Carlson takes an even longer historical view by raising the question of the country’s very existence. Addressing our elite’s enthusiastic celebration of diversity as “our highest value,” Carlson asks, “why should a country with no shared language, ethnicity, religion, culture, or history remain a country” at all? This is a good question. At the peak of Rome’s power and glory, many Roman citizens were pleased to think of the empire as part of the eternal order of the world. In due time, history, which can be a pitiless teacher, proved otherwise. Many American leaders who came of age during the time of America’s ascendancy—reared on the idea of America as the “world’s only superpower” or the “indispensable nation”—seem to think of the country as a permanent, indestructible fact. But no political order—especially one the size and complexity of the United States—has to exist. Rather, America came into existence because its Founders held a certain understanding of it—a definite idea of the country’s character, which necessarily places a limit on diversity—and then exerted themselves to put that understanding into practice. If we give up on any unifying idea of America, mightn’t the country just fall apart?

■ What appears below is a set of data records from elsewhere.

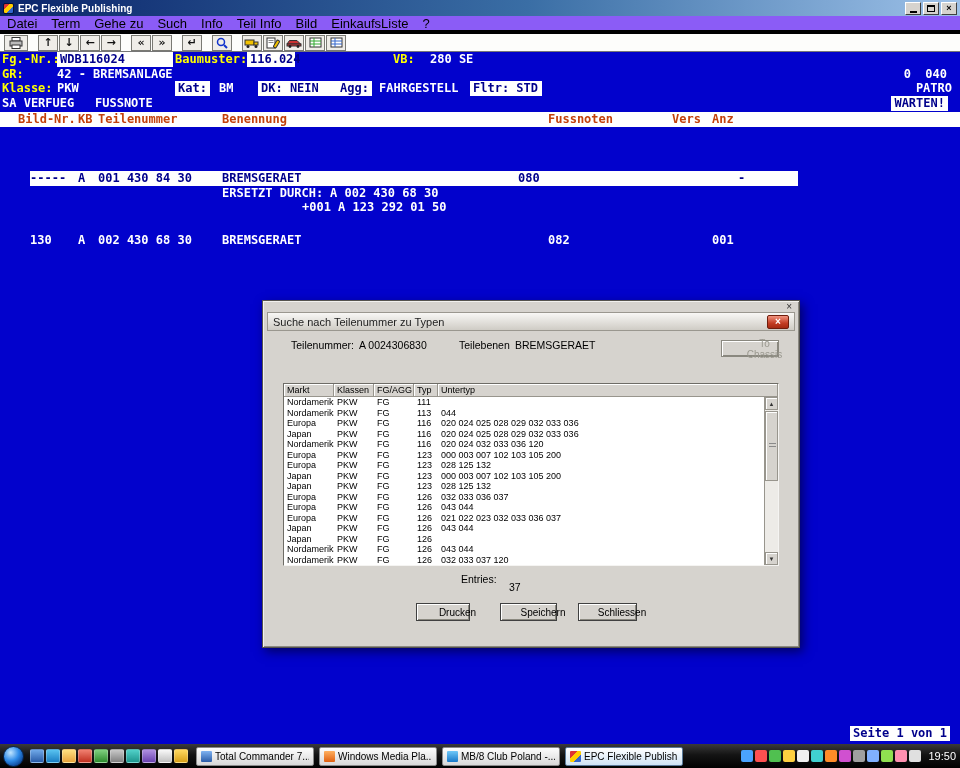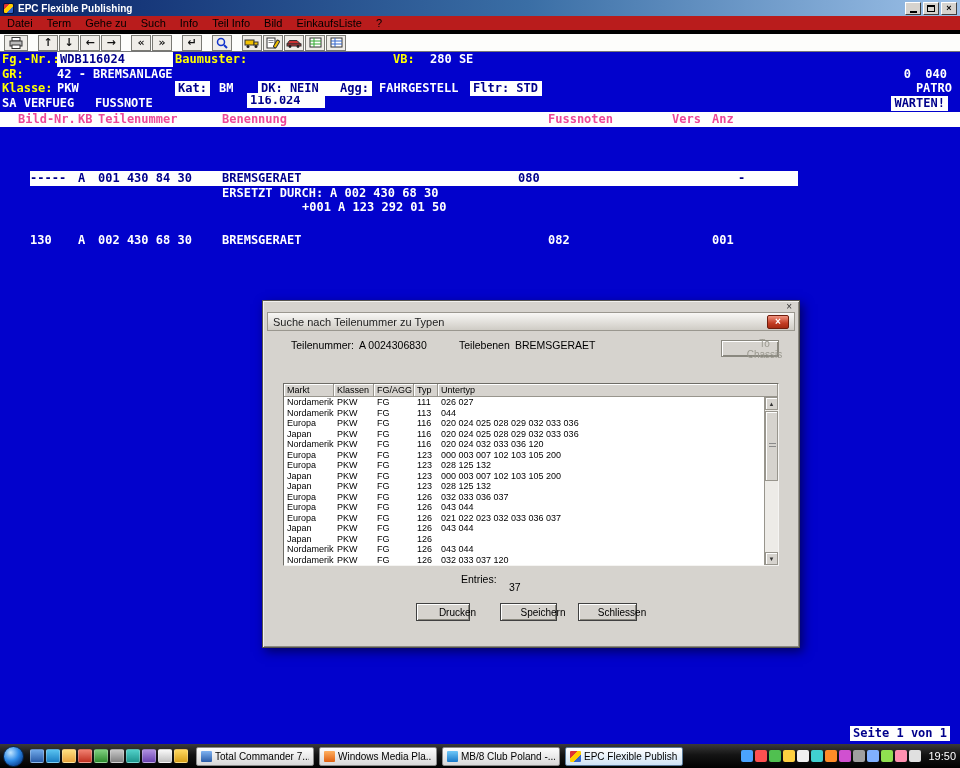--- a/index.html
+++ b/index.html
@@ -22,8 +22,8 @@
   .glyph-max { display:block; width:8px; height:7px; border:1px solid #000; border-top-width:2px; }
 
   
-  .menubar { position:absolute; left:0; top:16px; width:100%; height:14px; background:#b91c1c;
-    display:flex; align-items:center; font-size:11px; color:#000; }
+  .menubar { position:absolute; left:0; top:16px; width:100%; height:14px; background:#8b5cf6;
+    display:flex; align-items:center; font-size:13px; color:#000; }
   .menu-item { padding:0 7px; height:100%; display:flex; align-items:center; white-space:nowrap; }
 
   .blackband { position:absolute; left:0; top:30px; width:100%; height:4px; background:#000; }

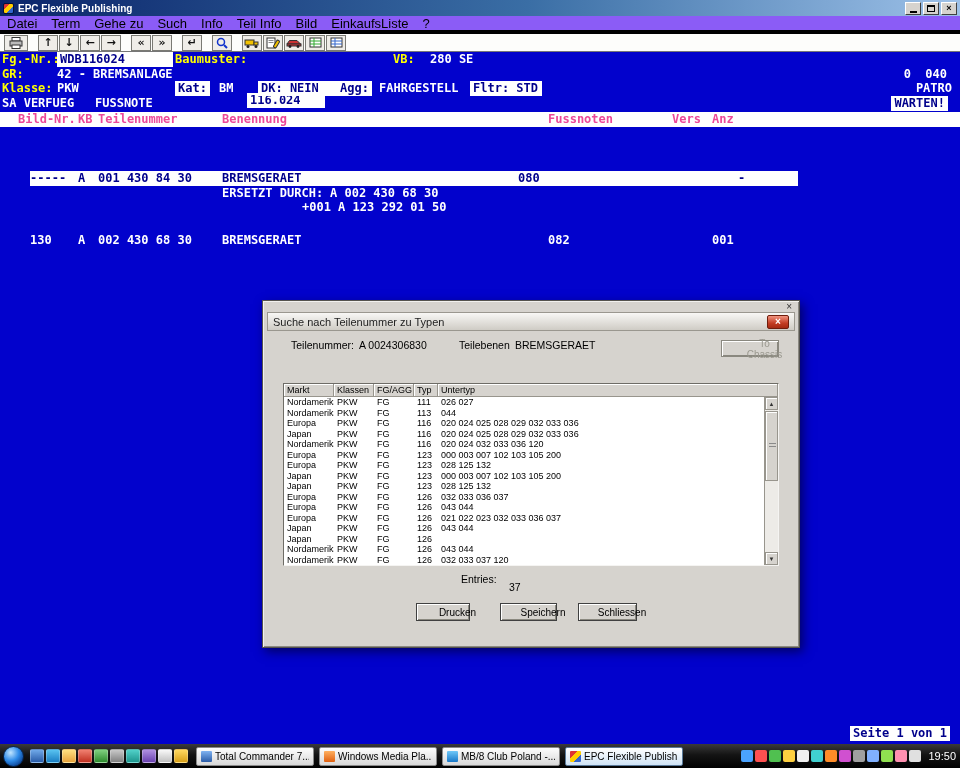--- a/index.html
+++ b/index.html
@@ -216,7 +216,7 @@
     <span class="ct y" style="left:2px; top:0;">Fg.-Nr.:</span>
     <span class="ct bx" style="left:57px; top:0; width:116px;">WDB116024</span>
     <span class="ct y" style="left:175px; top:0;">Baumuster:</span>
-    <span class="ct bx" style="left:247px; top:0; width:78px;margin-top:41px;">116.024</span>
+    <span class="ct bx" style="left:247px; top:0; width:48px;">116.024</span>
     <span class="ct y" style="left:393px; top:0;">VB:</span>
     <span class="ct w" style="left:430px; top:0;">280 SE</span>
 

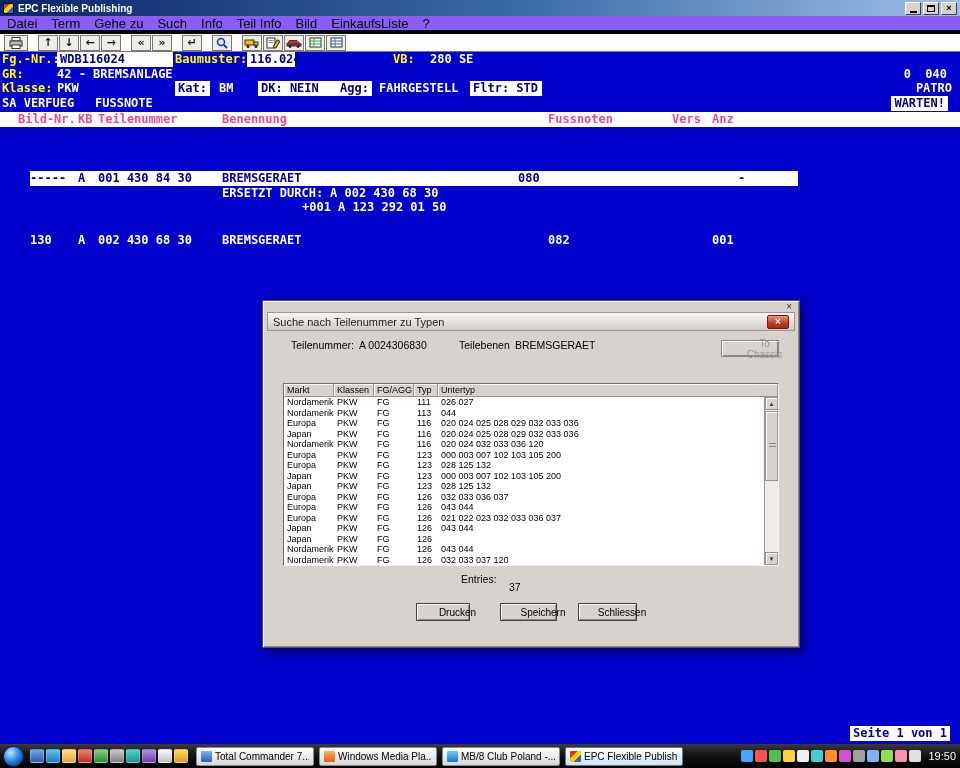--- a/index.html
+++ b/index.html
@@ -46,7 +46,7 @@
   .bx { background:#FFFFFF; color:#00008B; height:15px; padding:0 3px; }
   .thead-strip { position:absolute; left:0; top:60px; width:100%; height:15px; background:#FFFFFF; }
   .thead-strip span { position:absolute; top:0; font:bold 12px "DejaVu Sans Mono", monospace;
-    color:#ec4899; white-space:pre; }
+    color:#c2410c; white-space:pre; }
   .hl-row { position:absolute; left:30px; top:119px; width:768px; height:15px; background:#FFFFFF; }
   .hl-row span { position:absolute; top:0; font:bold 12px "DejaVu Sans Mono", monospace;
     color:#00008B; white-space:pre; }

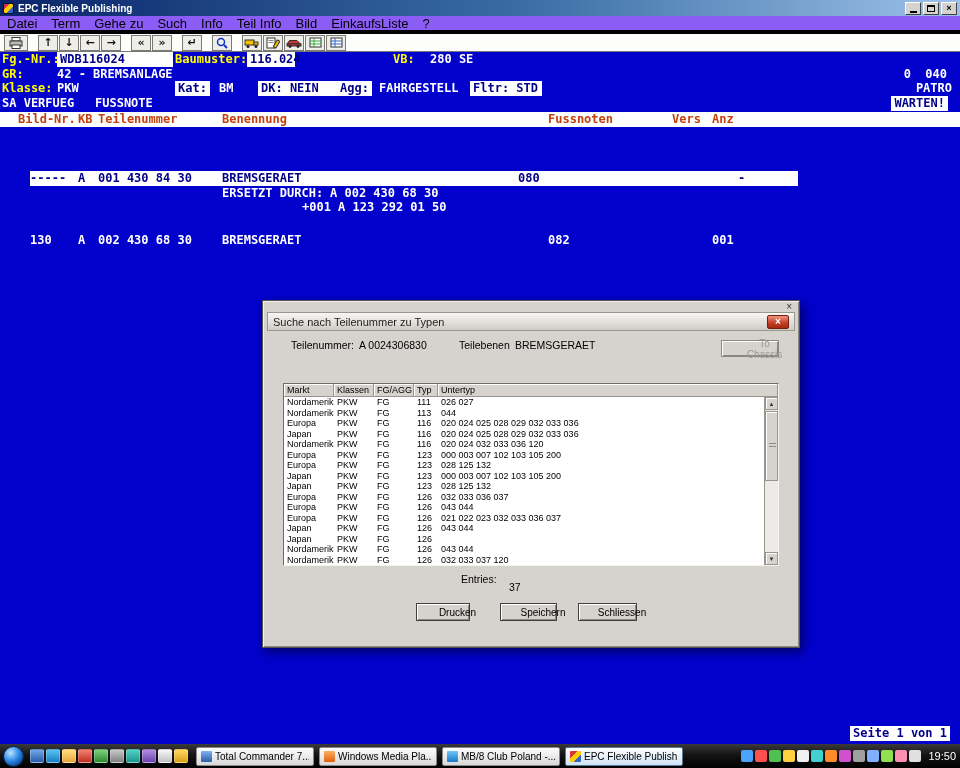--- a/index.html
+++ b/index.html
@@ -302,7 +302,6 @@
             <span class="c1">PKW</span>
             <span class="c2">FG</span>
             <span class="c3">111</span>
-            <span class="c4">026 027</span>
           </div>
         <div class="dlg-tr">
             <span class="c0">Nordamerika</span>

Finally, Carlson looks beyond history and raises the question of human nature. America’s present-day elites uncritically celebrate not only diversity but also “change.” They sometimes seem to be in love with the idea of transforming the country with which they have been entrusted, the more quickly the better. “Human beings aren’t wired for that,” Carlson warns. “They can’t digest change at this pace.” Once again, Carlson has a point. Ordinary human beings—who necessarily make up the vast majority of America or any other country—usually don’t crave social transformation for its own sake but instead peace and quiet in which to pursue their own personal interests. Our elites, then, ought to consider that if they insist on a course that runs against human nature, human nature, embodied in their ordinary fellow citizens, may turn against them.
In short, the values America’s elites cherish are not the incontestable truth of things, and they may even run counter to the deeper truths of American politics and human life. Those who aspire to lead our country—and to deserve to lead it—would do well to ponder these lessons, even if the first step in doing so requires them to listen to the journalist Tucker Carlson, who proves by this book that he is more than just a journalist.